** Opening Excerpted records block **
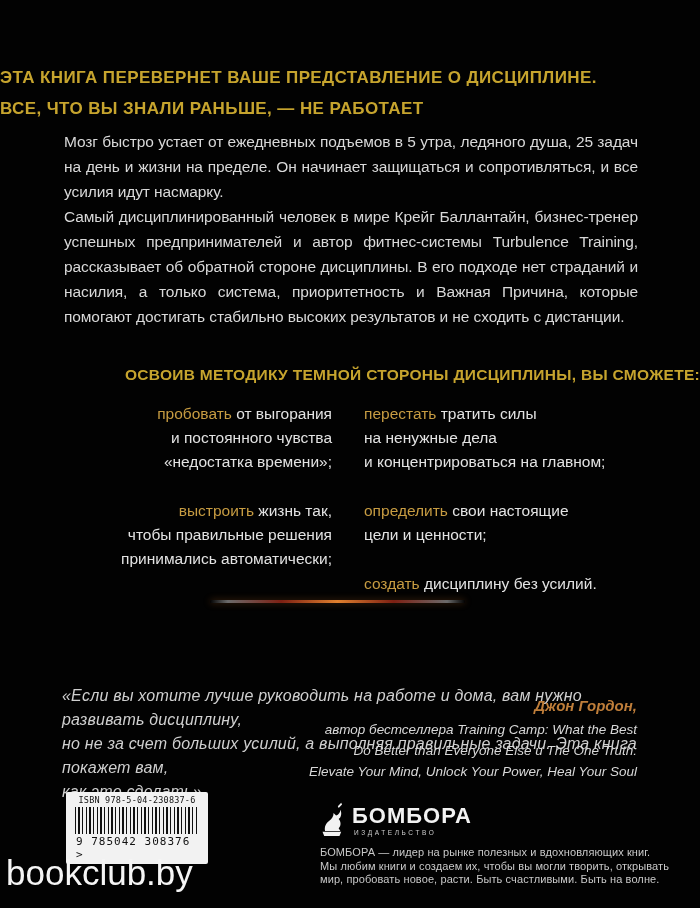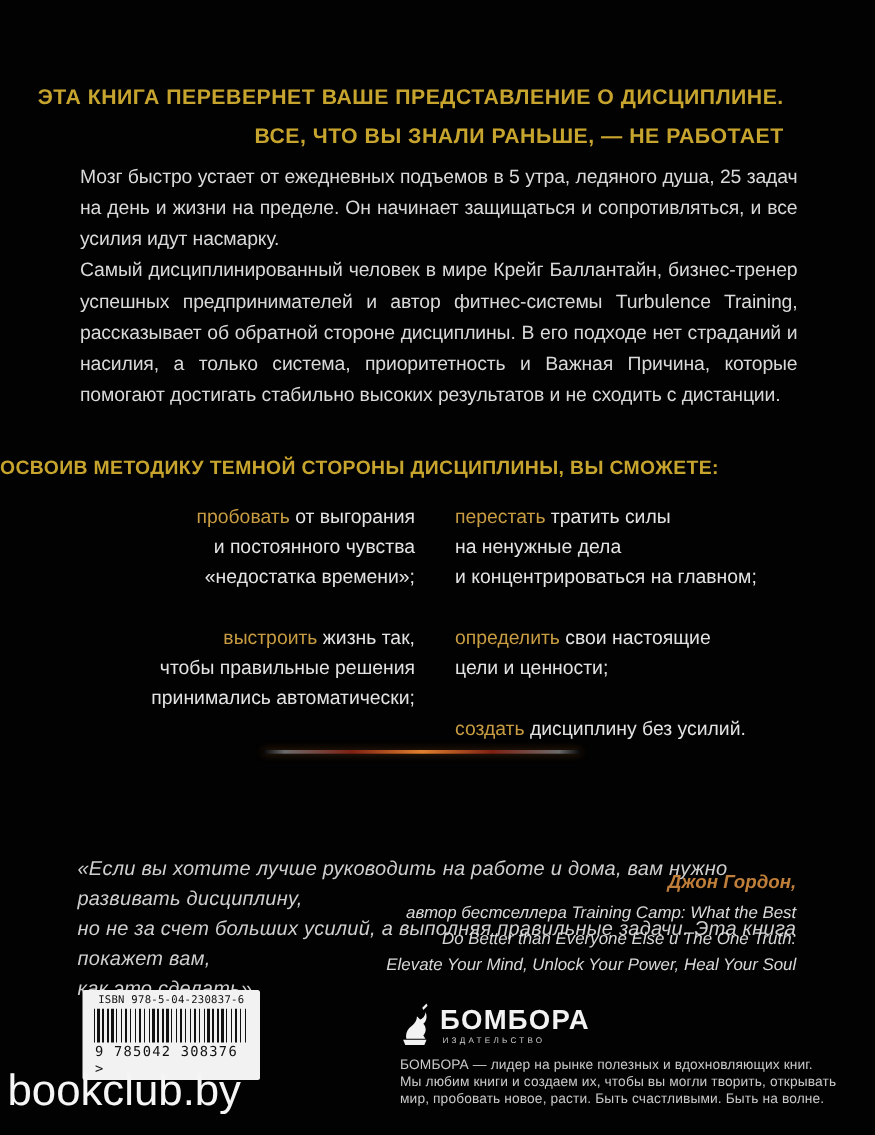--- a/index.html
+++ b/index.html
@@ -3,33 +3,33 @@
 <meta charset="utf-8">
 <style>
   html,body{margin:0;padding:0;background:#000;}
   .stage{
     position:relative;width:700px;height:908px;background:#020202;overflow:hidden;
     font-family:"Liberation Sans",sans-serif;
   }
   .pre{white-space:pre-line;}
   
   .headline{
-    position:absolute;top:62px;left:0;width:627px;text-align:right;
+    position:absolute;top:62px;left:0;width:627px;text-align:left;
     color:#c6a42e;font-size:17px;font-weight:bold;line-height:31px;letter-spacing:.4px;
   }
   
   .para{
     position:absolute;left:64px;width:574px;color:#d9d9d9;
     font-size:15.5px;line-height:25px;text-align:justify;letter-spacing:-.1px;
   }
   .para1{top:129px;}
   .para2{top:204px;}
   
   .benefits-heading{
-    position:absolute;top:366px;left:0;width:700px;text-align:left;
+    position:absolute;top:366px;left:0;width:700px;text-align:right;
     color:#c6a42e;font-size:15.5px;font-weight:bold;letter-spacing:.3px;
   }
   .col{position:absolute;top:402px;color:#e3e3e3;font-size:15.5px;line-height:24px;}
   .col-left{left:64px;width:268px;text-align:right;}
   .col-right{left:364px;width:290px;text-align:left;}
   .benefit{margin-bottom:25px;}
   .hl{color:#c79c42;}
   
   .divider{
     position:absolute;top:600px;left:210px;width:255px;height:3px;border-radius:2px;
** Closing Excerpted records block **
» Exercise instructions
When a line in the data contains the string "weight", copy that line.

» Task solution
     color:#c6a42e;font-size:17px;font-weight:bold;line-height:31px;letter-spacing:.4px;
     color:#c6a42e;font-size:15.5px;font-weight:bold;letter-spacing:.3px;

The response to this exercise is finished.